A girl who has loved, even if mistakenly, can never be indifferent to the fortunes of the man whom she once regarded as the lode star of her life. She kept wondering how he was making out, and hoped that his vacation was not spoiled by a broken heart.
The first time she saw him, accordingly, she should have been relieved and pleased. He was escorting Cora McGuffy Spottsworth along the boardwalk, and it was abundantly obvious even from a casual glance that if his heart had ever been broken, there had been some adroit work done in the repair shop. Clark Gable could have improved his technique by watching the way he bent over Cora McGuffey Spottsworth and stroked her slender arm. He also, while bending and stroking, whispered into her shell-like ear, and you could see that what he was saying was good stuff. His whole attitude was that of a man who, recognizing that he was on a good thing, was determined to push it along.

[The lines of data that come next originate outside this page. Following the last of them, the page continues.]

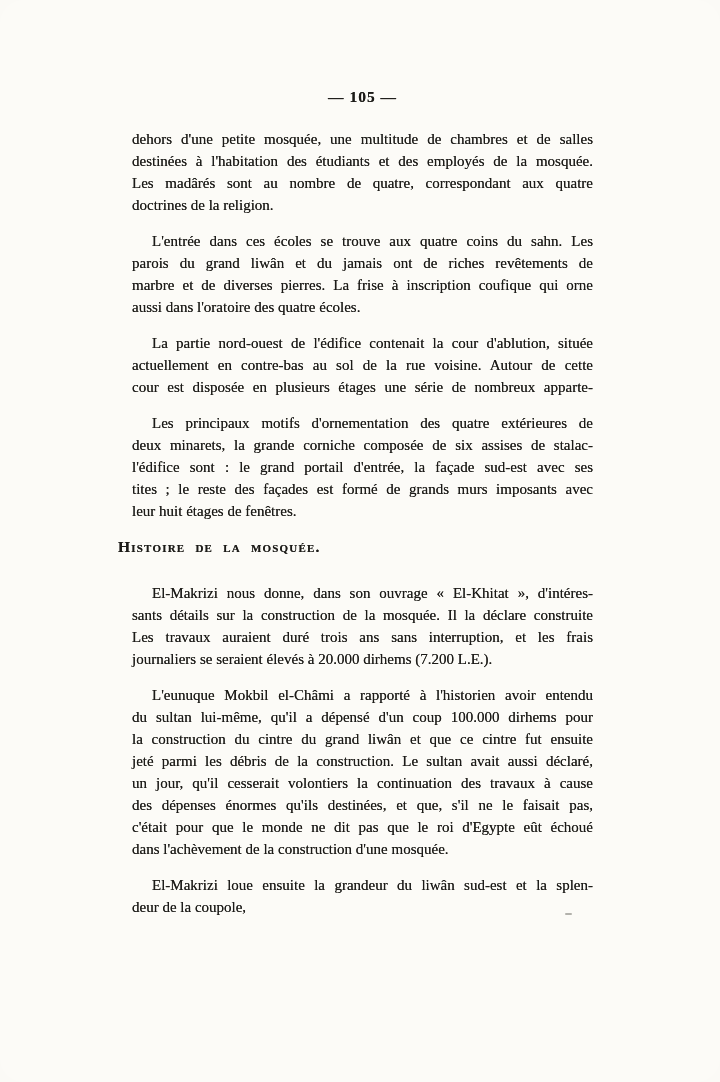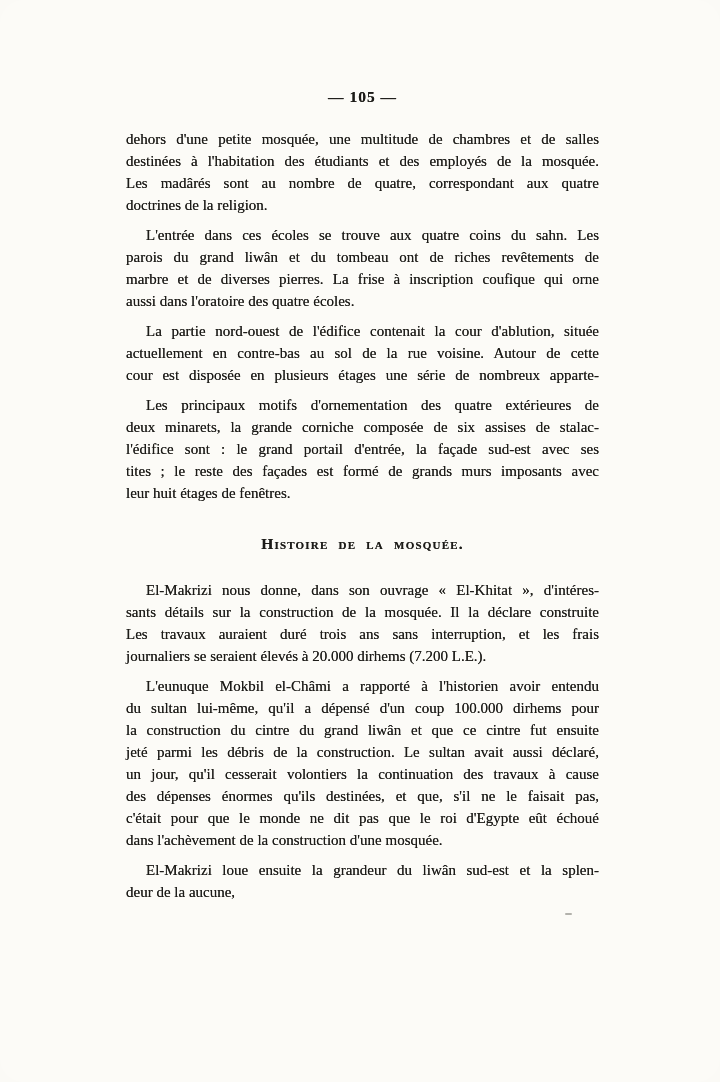--- a/index.html
+++ b/index.html
@@ -29,37 +29,36 @@
     letter-spacing: 1px;
     text-shadow: 0 0 0.4px rgba(25,24,20,0.8);
   }
   .text-block {
     margin-top: 20px;
     margin-left: 118px;
     width: 489px;
     font-size: 15px;
     text-shadow: 0 0 0.4px rgba(25,24,20,0.8);
   }
-  .paragraph { margin: 8px; }
+  .paragraph { margin: 14px; }
   .line {
     height: 22px;
     line-height: 22px;
     white-space: nowrap;
     text-align: justify;
     text-align-last: justify;
     overflow: visible;
   }
   .line.indent-first { padding-left: 20px; }
   .line.last-line { text-align-last: left; }
   .section-heading {
-    margin-top: 29px;
+    margin-top: 14px;
     margin-bottom: 24px;
     height: 22px;
     line-height: 22px;
-    text-align: center;
     font-size: 15.5px;
     font-variant: small-caps;
     font-weight: bold;
     letter-spacing: 1.2px;
     word-spacing: 5px;
     text-shadow: 0 0 0.3px rgba(25,24,20,0.75);
   }
   .scan-speck {
     position: absolute;
     background: rgba(90,88,80,0.45);
@@ -74,21 +73,21 @@
 
   <div class="text-block" id="text-flow">
       <div class="paragraph">
         <div class="line">dehors d'une petite mosquée, une multitude de chambres et de salles</div>
         <div class="line">destinées à l'habitation des étudiants et des employés de la mosquée.</div>
         <div class="line">Les madârés sont au nombre de quatre, correspondant aux quatre</div>
         <div class="line last-line">doctrines de la religion.</div>
       </div>
       <div class="paragraph">
         <div class="line indent-first">L'entrée dans ces écoles se trouve aux quatre coins du sahn. Les</div>
-        <div class="line">parois du grand liwân et du tombeau ont de riches revêtements de</div>
+        <div class="line">parois du grand liwân et du jamais ont de riches revêtements de</div>
         <div class="line">marbre et de diverses pierres. La frise à inscription coufique qui orne</div>
         <div class="line last-line">aussi dans l'oratoire des quatre écoles.</div>
       </div>
       <div class="paragraph">
         <div class="line indent-first">La partie nord-ouest de l'édifice contenait la cour d'ablution, située</div>
         <div class="line">actuellement en contre-bas au sol de la rue voisine. Autour de cette</div>
         <div class="line">cour est disposée en plusieurs étages une série de nombreux apparte-</div>
       </div>
       <div class="paragraph">
         <div class="line indent-first">Les principaux motifs d'ornementation des quatre extérieures de</div>
@@ -109,18 +108,18 @@
         <div class="line">du sultan lui-même, qu'il a dépensé d'un coup 100.000 dirhems pour</div>
         <div class="line">la construction du cintre du grand liwân et que ce cintre fut ensuite</div>
         <div class="line">jeté parmi les débris de la construction. Le sultan avait aussi déclaré,</div>
         <div class="line">un jour, qu'il cesserait volontiers la continuation des travaux à cause</div>
         <div class="line">des dépenses énormes qu'ils destinées, et que, s'il ne le faisait pas,</div>
         <div class="line">c'était pour que le monde ne dit pas que le roi d'Egypte eût échoué</div>
         <div class="line last-line">dans l'achèvement de la construction d'une mosquée.</div>
       </div>
       <div class="paragraph">
         <div class="line indent-first">El-Makrizi loue ensuite la grandeur du liwân sud-est et la splen-</div>
-        <div class="line last-line">deur de la aucune,</div>
+        <div class="line last-line">deur de la coupole,</div>
       </div>
     </div>
 
   <div class="scan-speck" style="left:565px; top:913px; width:7px; height:2px;"></div>
 </div>
 
 </body></html>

But Agnes Flack was not relieved and pleased; she was disturbed and concerned. She was perhaps a hard judge, but Cora McGuffy Spottsworth looked to her like the sort of woman who goes about stealing the plans of forts - or, at the best, leaning back negligently on a settee and saying, "Prince, my fan." The impression Agnes formed was of something that might be all right stepping out of a pie at a bachelor party, but not the type you could take home to meet mother.